SUPPLIED RECORDS
'''

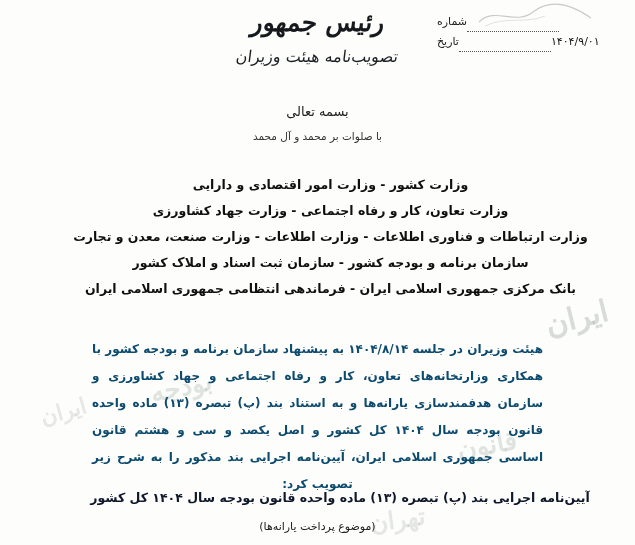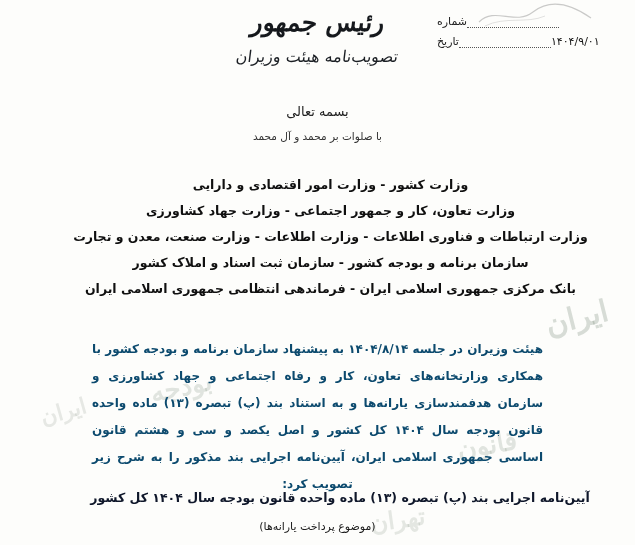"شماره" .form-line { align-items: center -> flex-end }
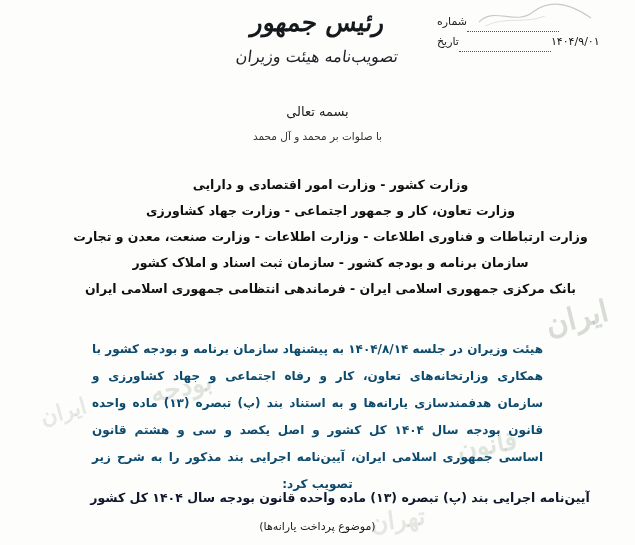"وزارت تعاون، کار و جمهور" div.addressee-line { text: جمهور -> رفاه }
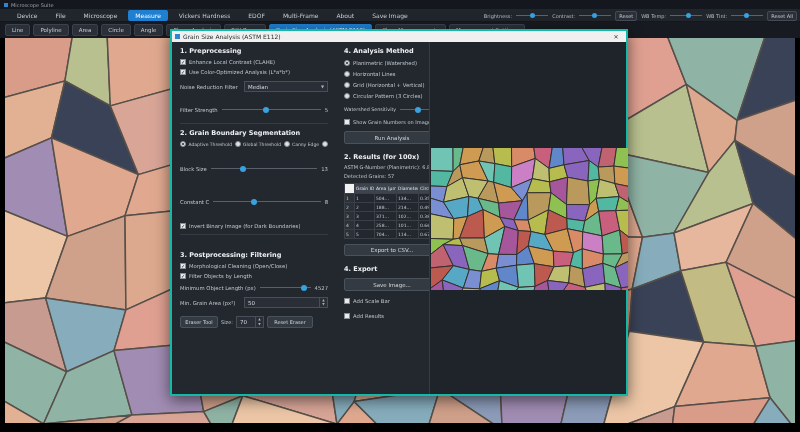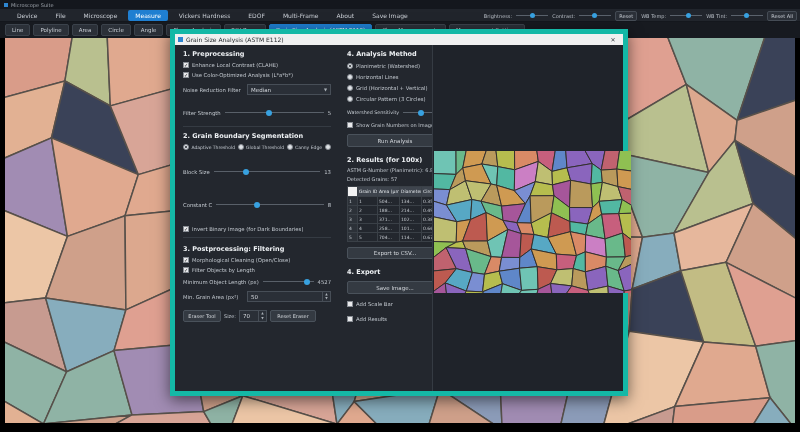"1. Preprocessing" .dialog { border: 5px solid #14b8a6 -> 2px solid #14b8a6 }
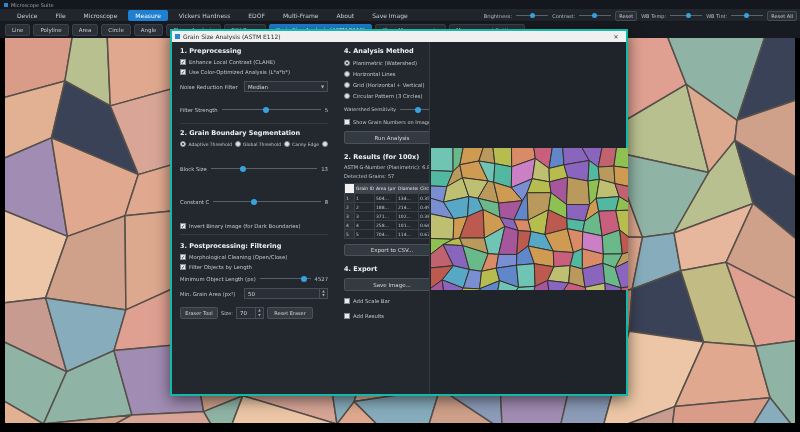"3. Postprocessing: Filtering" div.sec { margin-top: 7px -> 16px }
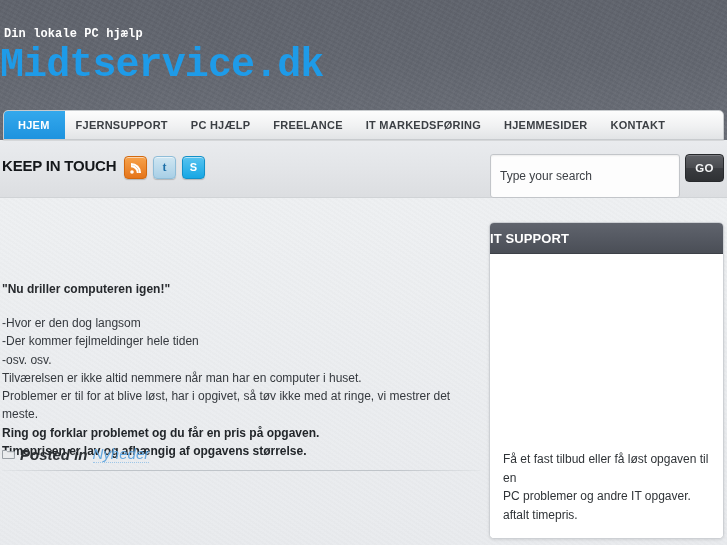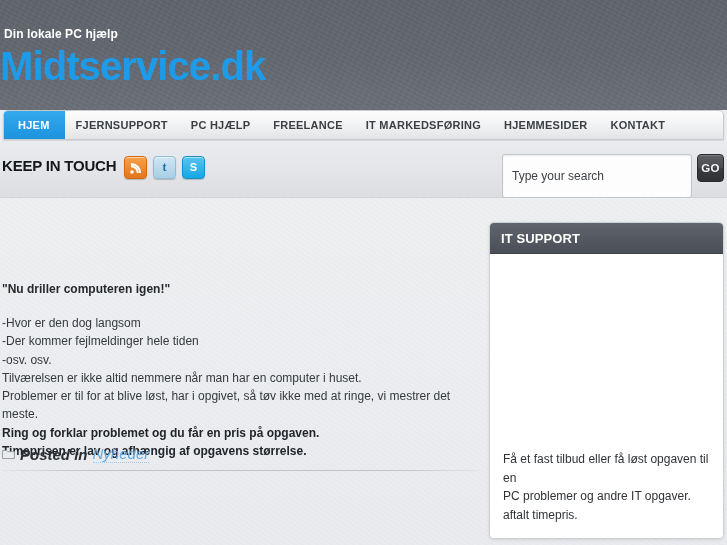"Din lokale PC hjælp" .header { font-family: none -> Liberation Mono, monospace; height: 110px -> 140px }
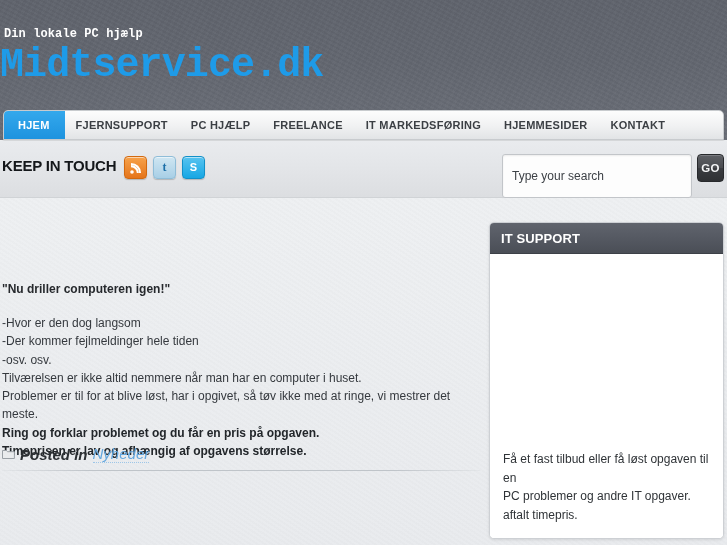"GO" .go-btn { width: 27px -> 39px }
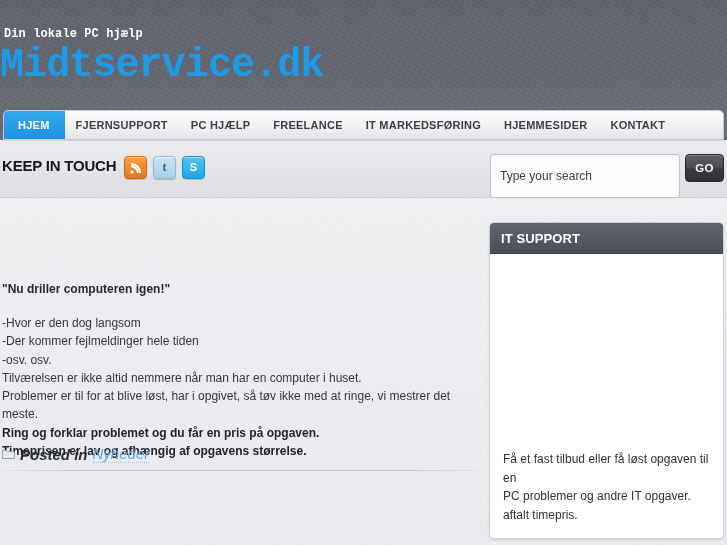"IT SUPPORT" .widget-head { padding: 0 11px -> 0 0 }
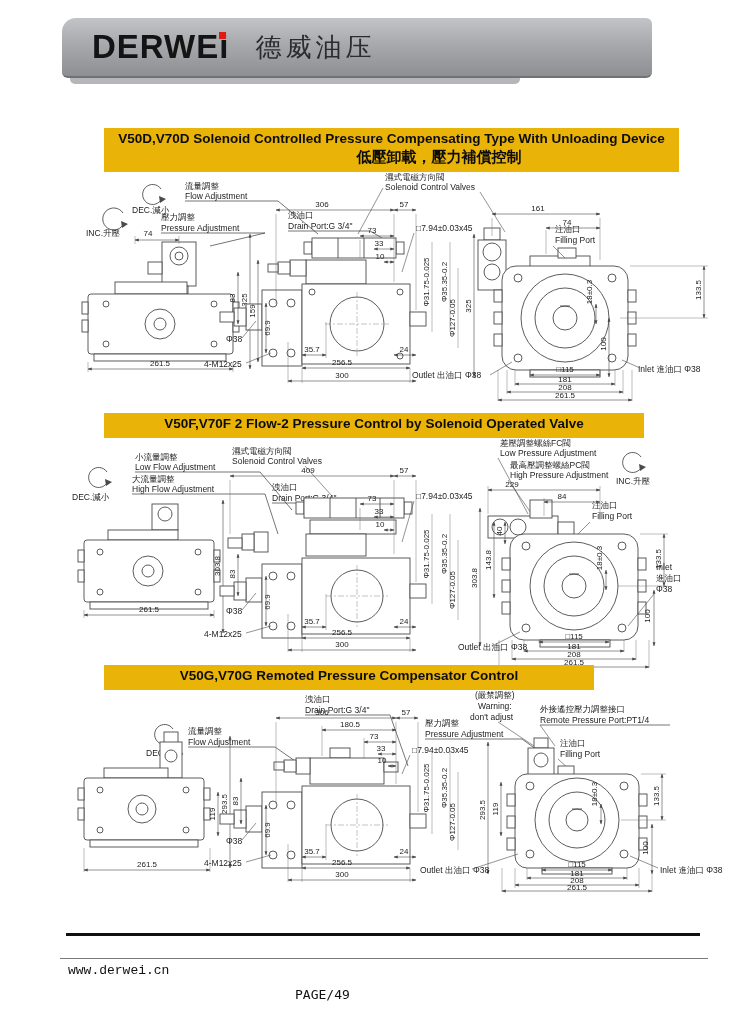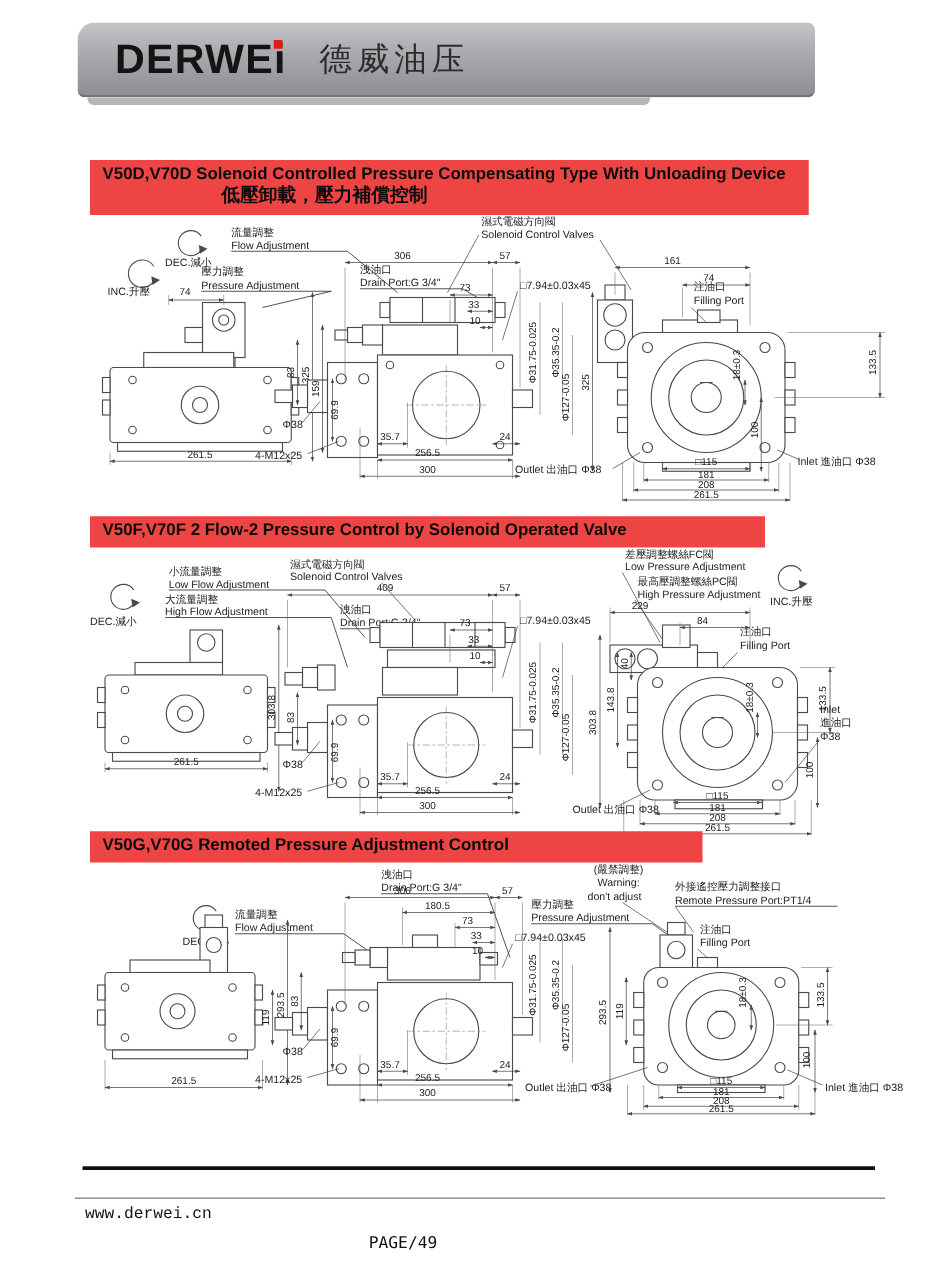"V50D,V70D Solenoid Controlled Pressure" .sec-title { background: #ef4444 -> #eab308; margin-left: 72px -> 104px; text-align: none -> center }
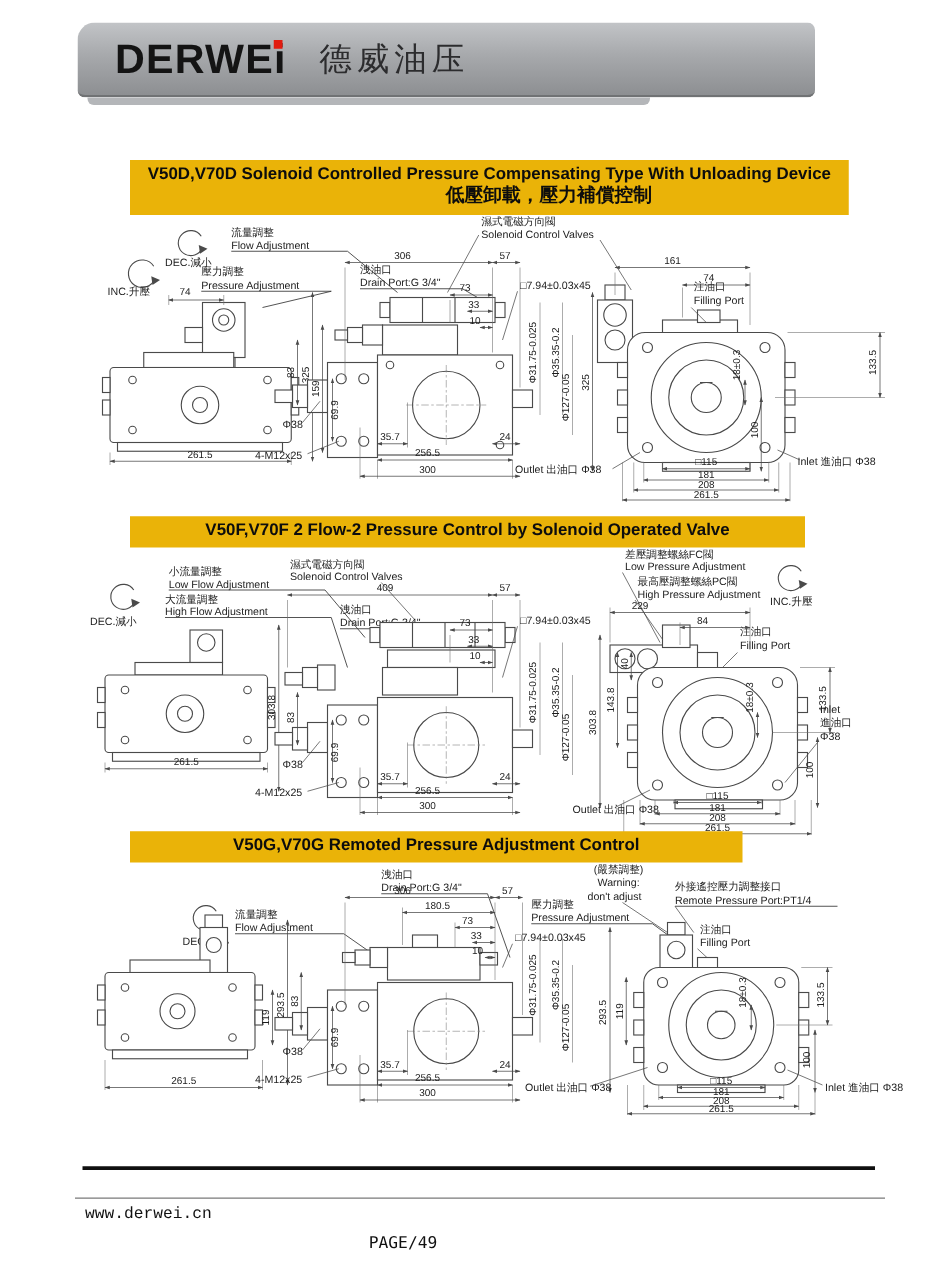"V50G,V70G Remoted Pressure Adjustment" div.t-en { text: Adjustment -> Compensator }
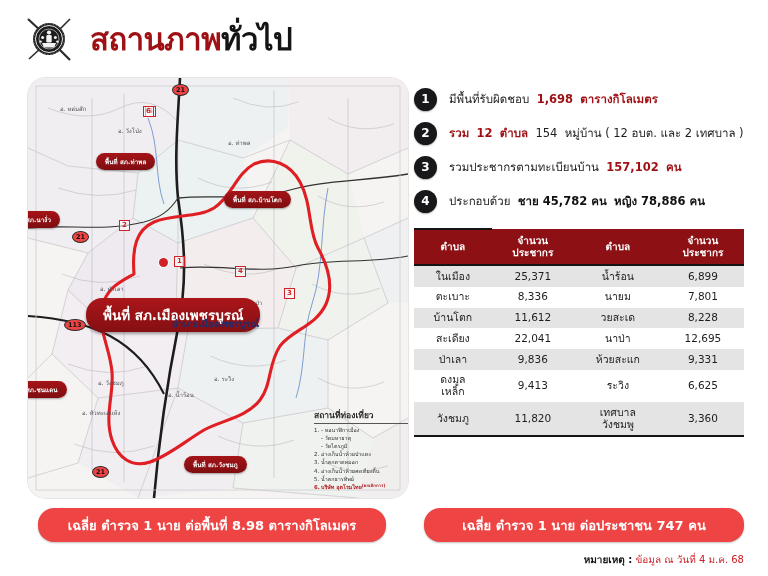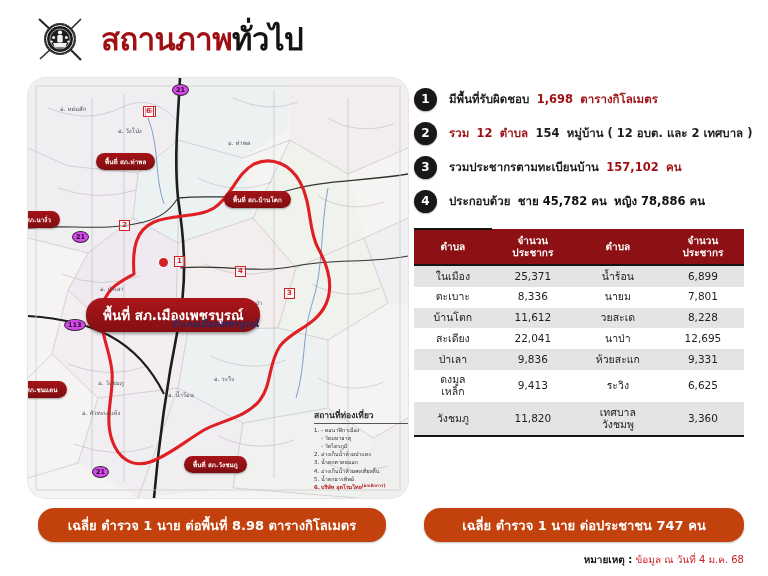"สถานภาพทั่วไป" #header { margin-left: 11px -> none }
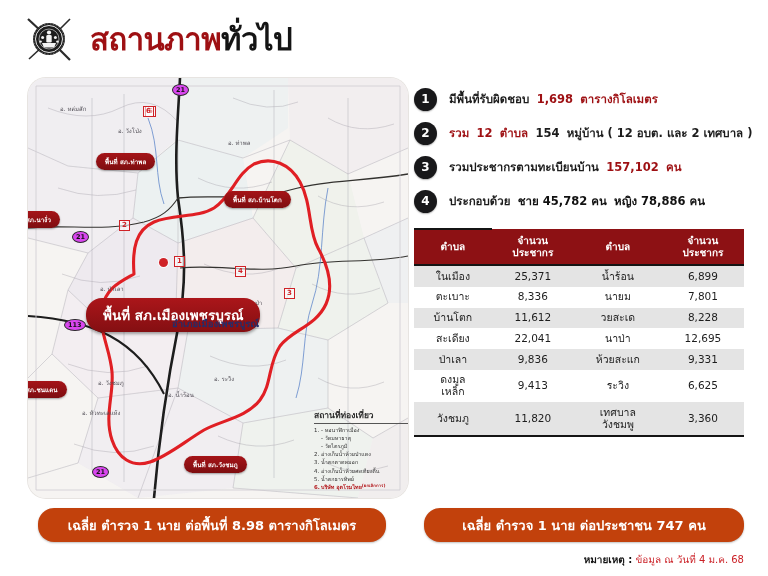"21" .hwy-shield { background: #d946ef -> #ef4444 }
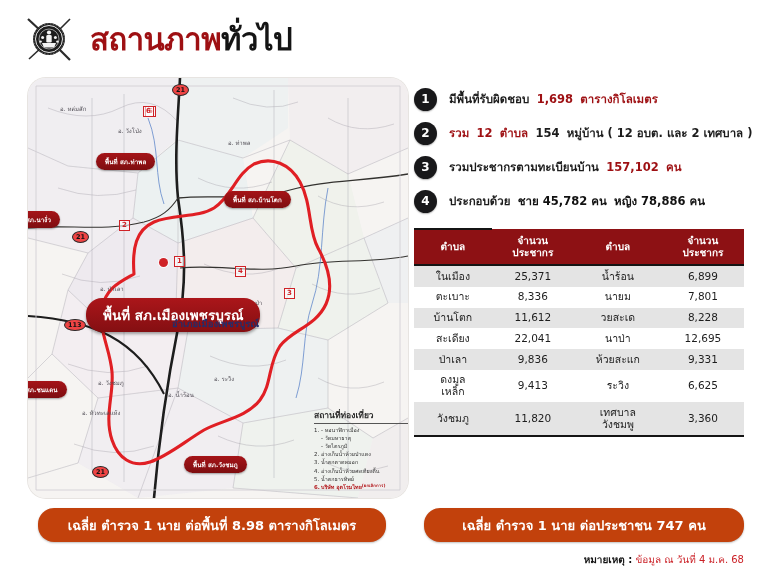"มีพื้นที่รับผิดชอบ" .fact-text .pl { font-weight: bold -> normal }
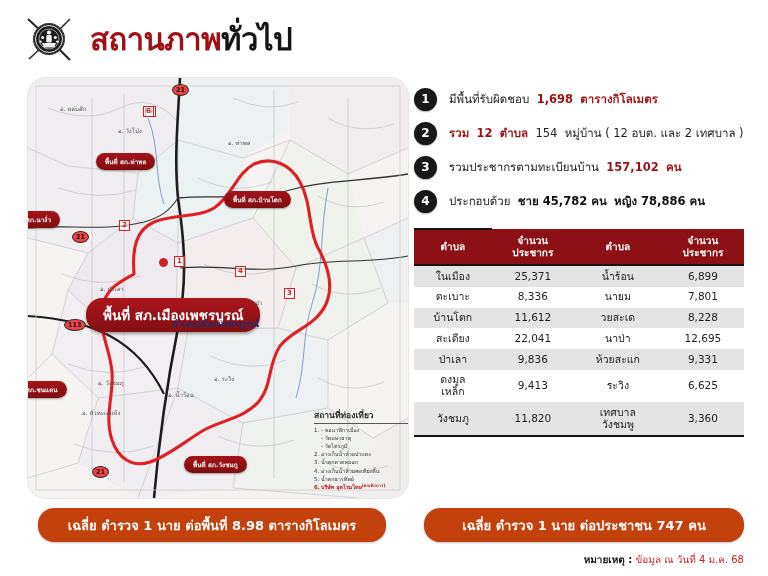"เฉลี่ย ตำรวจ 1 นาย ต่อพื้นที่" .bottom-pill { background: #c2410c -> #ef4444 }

'''

YOUR GOAL
Using the material above, reproduce only the lines that run from the line with "border: 5px solid" up to and including the line with "padding: 0 11px", exactly, with the pictures dropped.

EXERCISE SOLUTION
"1. Preprocessing" .dialog { border: 5px solid #14b8a6 -> 2px solid #14b8a6 }
"3. Postprocessing: Filtering" div.sec { margin-top: 7px -> 16px }
"Din lokale PC hjælp" .header { font-family: none -> Liberation Mono, monospace; height: 110px -> 140px }
"GO" .go-btn { width: 27px -> 39px }
"IT SUPPORT" .widget-head { padding: 0 11px -> 0 0 }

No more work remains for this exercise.